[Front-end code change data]
#####

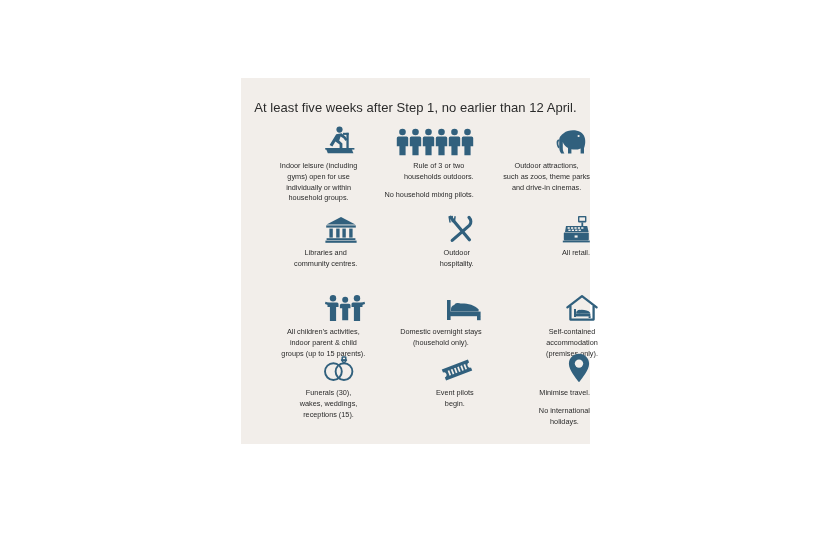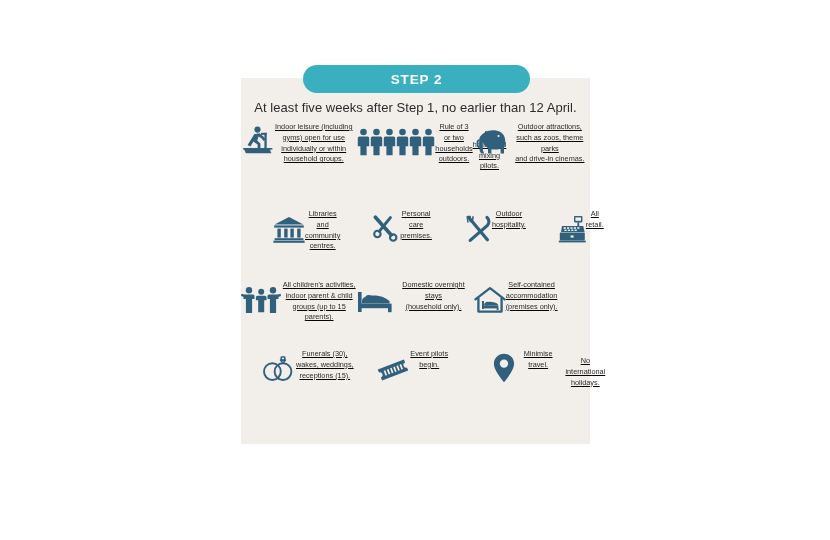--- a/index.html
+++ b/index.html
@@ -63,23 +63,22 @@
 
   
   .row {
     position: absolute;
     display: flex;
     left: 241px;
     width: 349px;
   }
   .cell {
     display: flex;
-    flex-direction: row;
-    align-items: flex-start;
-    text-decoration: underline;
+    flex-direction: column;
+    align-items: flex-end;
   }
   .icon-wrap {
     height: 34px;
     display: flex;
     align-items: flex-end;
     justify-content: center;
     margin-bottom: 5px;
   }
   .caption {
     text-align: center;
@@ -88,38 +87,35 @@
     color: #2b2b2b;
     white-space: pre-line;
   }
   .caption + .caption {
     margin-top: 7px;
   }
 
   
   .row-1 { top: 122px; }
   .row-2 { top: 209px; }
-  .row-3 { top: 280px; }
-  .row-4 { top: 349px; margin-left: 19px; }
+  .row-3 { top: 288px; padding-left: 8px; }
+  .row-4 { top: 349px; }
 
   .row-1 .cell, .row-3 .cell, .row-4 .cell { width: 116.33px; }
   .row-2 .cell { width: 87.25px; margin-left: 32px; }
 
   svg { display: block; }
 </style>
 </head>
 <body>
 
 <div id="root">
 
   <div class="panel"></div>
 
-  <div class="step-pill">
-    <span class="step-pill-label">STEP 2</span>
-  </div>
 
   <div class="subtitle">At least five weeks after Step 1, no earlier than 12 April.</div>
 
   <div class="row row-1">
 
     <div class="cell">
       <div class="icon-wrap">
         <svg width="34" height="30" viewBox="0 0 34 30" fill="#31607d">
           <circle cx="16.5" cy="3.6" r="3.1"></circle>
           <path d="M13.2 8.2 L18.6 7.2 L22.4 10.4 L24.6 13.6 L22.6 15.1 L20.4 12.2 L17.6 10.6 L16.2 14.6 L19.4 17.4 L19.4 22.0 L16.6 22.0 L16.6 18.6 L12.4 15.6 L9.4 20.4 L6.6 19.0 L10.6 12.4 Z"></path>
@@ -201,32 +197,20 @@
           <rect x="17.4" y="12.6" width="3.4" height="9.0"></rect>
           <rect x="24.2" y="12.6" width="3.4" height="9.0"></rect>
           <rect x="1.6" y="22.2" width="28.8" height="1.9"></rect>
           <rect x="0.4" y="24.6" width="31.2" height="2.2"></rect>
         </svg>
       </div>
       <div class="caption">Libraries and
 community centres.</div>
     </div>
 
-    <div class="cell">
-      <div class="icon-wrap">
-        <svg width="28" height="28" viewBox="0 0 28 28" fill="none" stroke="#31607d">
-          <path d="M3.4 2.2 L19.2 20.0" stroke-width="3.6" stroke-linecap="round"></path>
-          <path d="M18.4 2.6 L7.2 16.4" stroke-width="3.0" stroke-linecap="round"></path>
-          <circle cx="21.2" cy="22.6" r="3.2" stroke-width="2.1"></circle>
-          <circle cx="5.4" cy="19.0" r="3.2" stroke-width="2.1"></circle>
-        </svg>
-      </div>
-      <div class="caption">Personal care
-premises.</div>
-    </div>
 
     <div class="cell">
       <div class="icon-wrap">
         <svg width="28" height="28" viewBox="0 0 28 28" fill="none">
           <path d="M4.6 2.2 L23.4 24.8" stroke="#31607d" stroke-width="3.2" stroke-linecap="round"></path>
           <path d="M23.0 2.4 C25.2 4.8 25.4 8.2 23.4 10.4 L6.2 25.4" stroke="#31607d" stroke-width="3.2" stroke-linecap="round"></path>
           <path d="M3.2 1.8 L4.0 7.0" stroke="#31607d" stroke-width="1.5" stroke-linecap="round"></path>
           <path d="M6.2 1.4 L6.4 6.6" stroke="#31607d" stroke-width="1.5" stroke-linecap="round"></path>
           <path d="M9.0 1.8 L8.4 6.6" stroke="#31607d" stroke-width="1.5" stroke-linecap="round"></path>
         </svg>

#####

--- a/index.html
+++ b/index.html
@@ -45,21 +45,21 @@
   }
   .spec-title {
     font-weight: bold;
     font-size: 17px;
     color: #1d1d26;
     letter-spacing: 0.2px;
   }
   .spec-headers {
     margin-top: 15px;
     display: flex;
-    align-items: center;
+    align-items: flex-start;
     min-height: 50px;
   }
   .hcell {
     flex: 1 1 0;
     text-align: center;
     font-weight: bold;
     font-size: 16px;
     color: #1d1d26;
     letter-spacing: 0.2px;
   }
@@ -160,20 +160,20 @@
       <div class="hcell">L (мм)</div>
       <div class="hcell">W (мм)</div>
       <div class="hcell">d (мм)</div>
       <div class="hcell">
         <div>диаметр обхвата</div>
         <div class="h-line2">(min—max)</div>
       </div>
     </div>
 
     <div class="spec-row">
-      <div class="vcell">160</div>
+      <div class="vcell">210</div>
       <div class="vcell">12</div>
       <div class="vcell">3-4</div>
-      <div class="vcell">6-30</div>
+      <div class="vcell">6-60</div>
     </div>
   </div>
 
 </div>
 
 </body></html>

#####

● **TASK**:
Where the string "fill" turns up in a line of the data above, copy that whole line.

● **SOLUTION TO THIS PROBLEM**:
         <svg width="34" height="30" viewBox="0 0 34 30" fill="#31607d">
-        <svg width="28" height="28" viewBox="0 0 28 28" fill="none" stroke="#31607d">
         <svg width="28" height="28" viewBox="0 0 28 28" fill="none">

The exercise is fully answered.